Before-and-after change records:
____

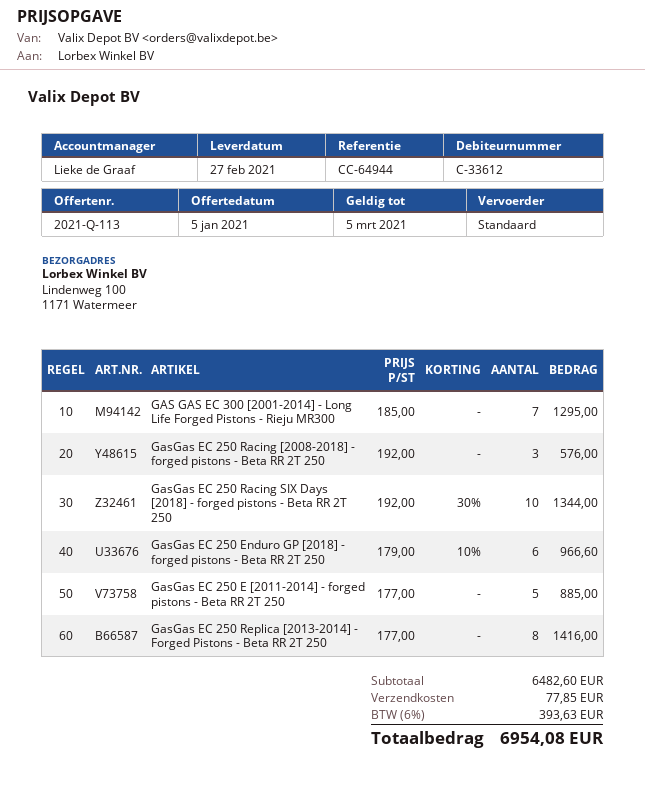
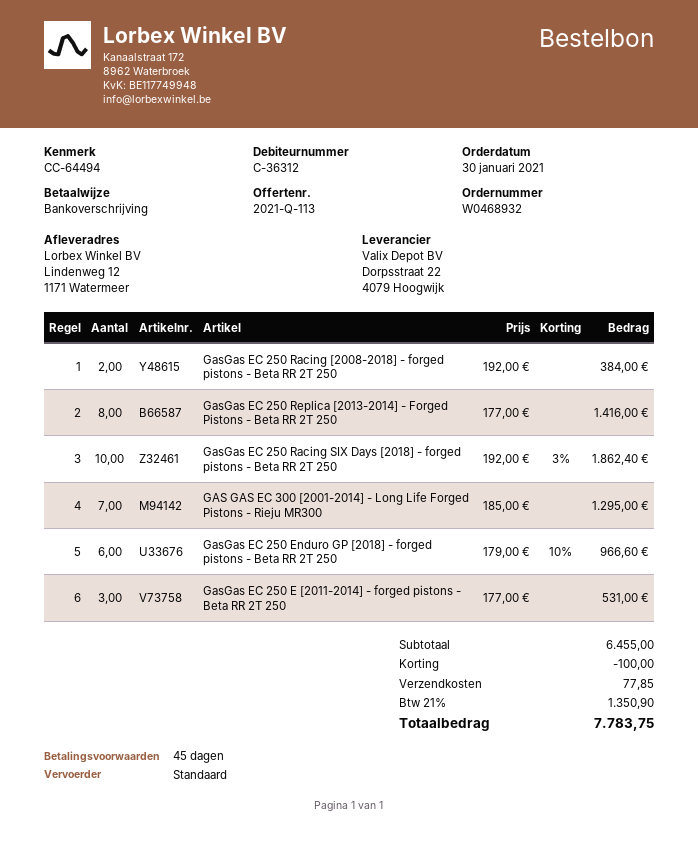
customer number: C-33612 -> C-36312
reference: CC-64944 -> CC-64494
ship to: Lindenweg 100, 1171 Watermeer -> Lindenweg 12, 1171 Watermeer
GasGas EC 250 Racing [2008-2018] - forged pistons - Beta RR 2T 250: 3 x 192.00 = 576.00 -> 2 x 192.00 = 384.00
GasGas EC 250 Racing SIX Days [2018] - forged pistons - Beta RR 2T 250: 10 x 192.00 - 30% = 1344.00 -> 10 x 192.00 - 3% = 1862.40
GasGas EC 250 E [2011-2014] - forged pistons - Beta RR 2T 250: 5 x 177.00 = 885.00 -> 3 x 177.00 = 531.00
subtotal: 6482.60 -> 6455.00
discount: none -> 100.00
tax: 6% = 393.63 -> 21% = 1350.90
total: 6954.08 -> 7783.75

____

» **Work required**: Your copy of the records must match them exactly, except that no pictures appear in it.

» **Output**:
customer number: C-33612 -> C-36312
reference: CC-64944 -> CC-64494
ship to: Lindenweg 100, 1171 Watermeer -> Lindenweg 12, 1171 Watermeer
GasGas EC 250 Racing [2008-2018] - forged pistons - Beta RR 2T 250: 3 x 192.00 = 576.00 -> 2 x 192.00 = 384.00
GasGas EC 250 Racing SIX Days [2018] - forged pistons - Beta RR 2T 250: 10 x 192.00 - 30% = 1344.00 -> 10 x 192.00 - 3% = 1862.40
GasGas EC 250 E [2011-2014] - forged pistons - Beta RR 2T 250: 5 x 177.00 = 885.00 -> 3 x 177.00 = 531.00
subtotal: 6482.60 -> 6455.00
discount: none -> 100.00
tax: 6% = 393.63 -> 21% = 1350.90
total: 6954.08 -> 7783.75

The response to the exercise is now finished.